Key Strategies for the Classroom
- Comprehension: Strategies to move students beyond “barking at print” (pronouncing words without meaning) toward deep understanding.
- Fluency: Practical ways to build the speed and accuracy needed for older students to process complex disciplinary texts.
- Motivation: Techniques to re-engage students who have “given up” on reading due to years of academic frustration.
- Word Recognition: Addressing the underlying gaps in decoding that persist even into high school.
🎒 Teacher Toolkit: Implementation Ideas
This book is highly regarded for its “read-on-Monday, implement-on-Tuesday” approach.

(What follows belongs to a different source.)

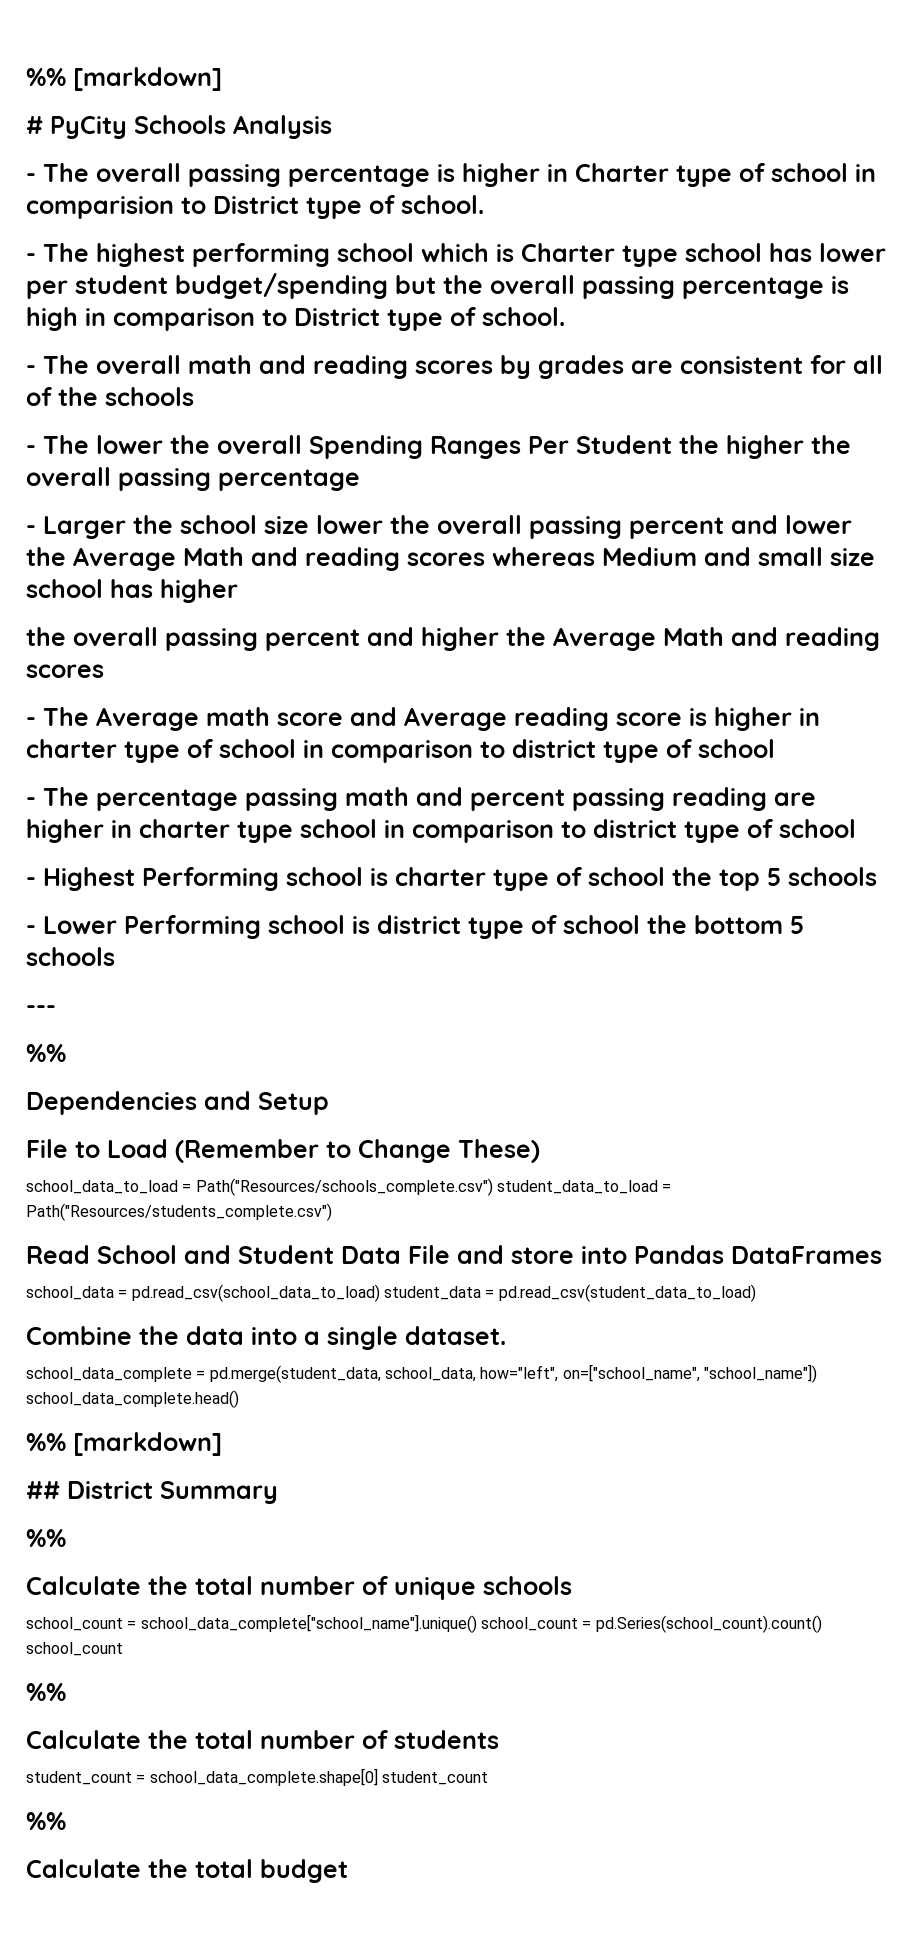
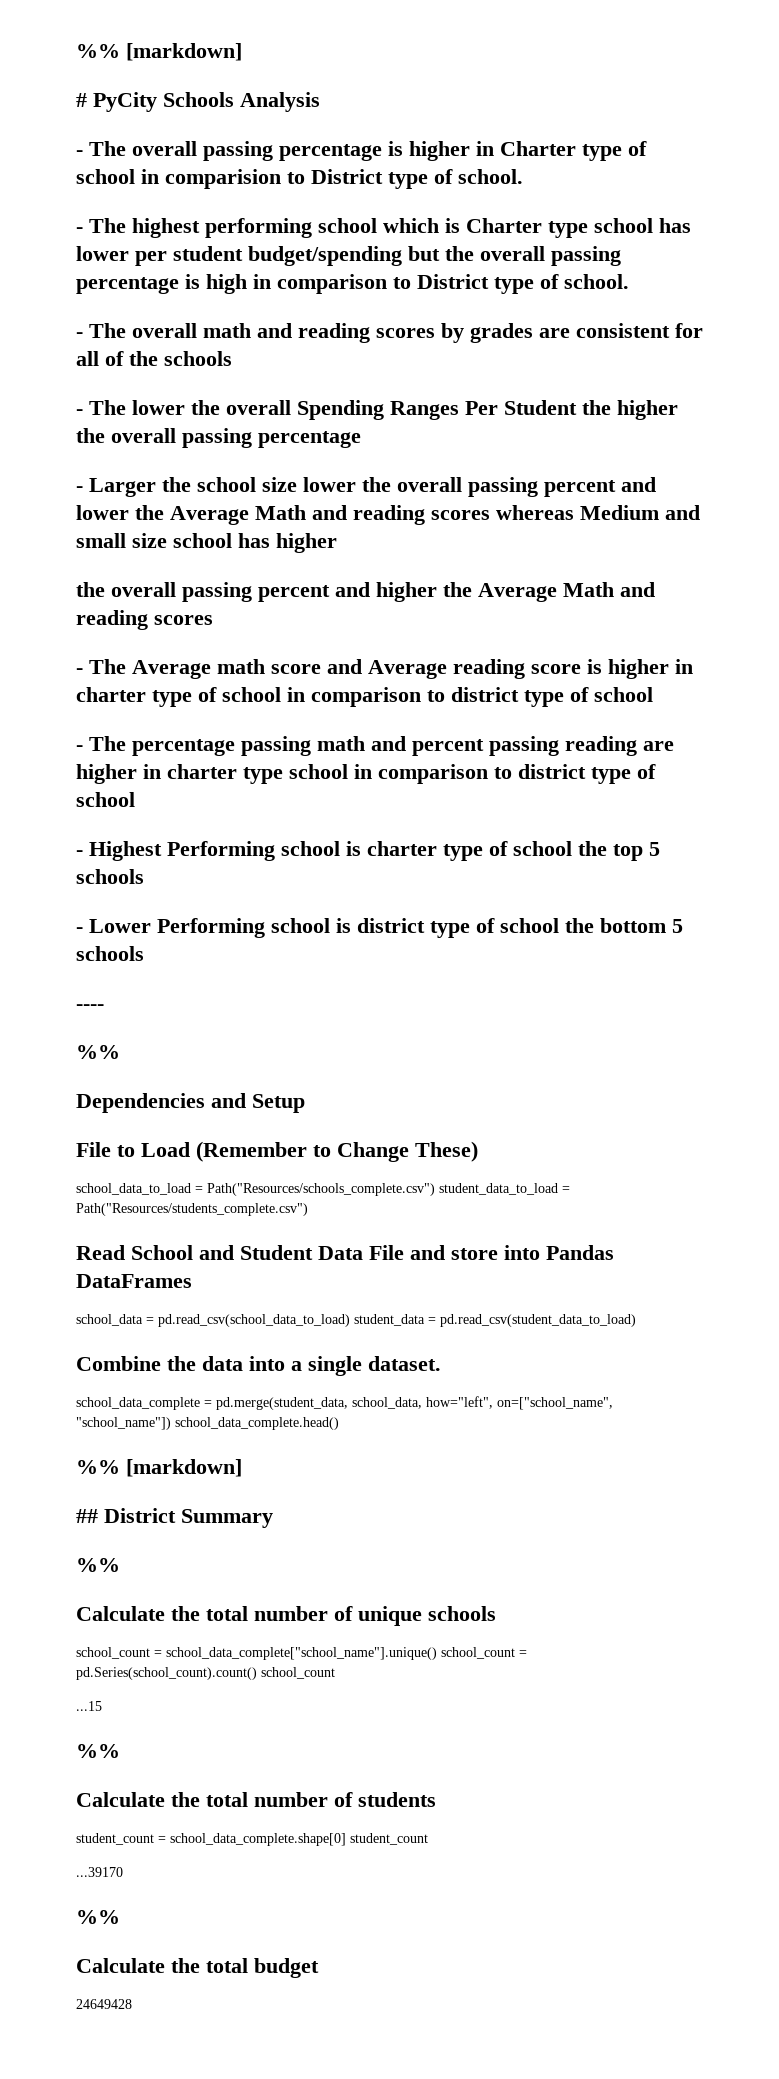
- ---
+ ----
+ ...15
+ ...39170
+ 24649428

Here is how it can be utilized across departments:
- For Science/Math Teachers: Use Beers’ “Before/During/After” reading strategies to help students parse complex textbook directions or lab reports.
- For Social Studies Teachers: Utilize the suggested booklists to find high-interest, low-readability historical fiction that provides context for your curriculum.
- For All Teachers: Implement the “Think-Aloud” strategy where teachers model their own internal dialogue while reading a difficult passage, showing students how to monitor their own understanding.
📝 Why Literacy is a “Whole School” Responsibility
Beers argues that “every teacher is a teacher of reading.” When students hit a wall in biology or history, it is often because their literacy foundation isn’t strong enough for the academic level of the text. By using these strategies, content-area teachers can:
- Reduce frustration: When students know how to approach a tough text, they are less likely to act out or disengage.
- Increase accessibility: Breaking down vocabulary and syntax ensures that learning content is about the subject matter, not just the student’s reading level.
- Build self-efficacy: As students gain confidence in their ability to decode and comprehend, their overall performance in the classroom improves.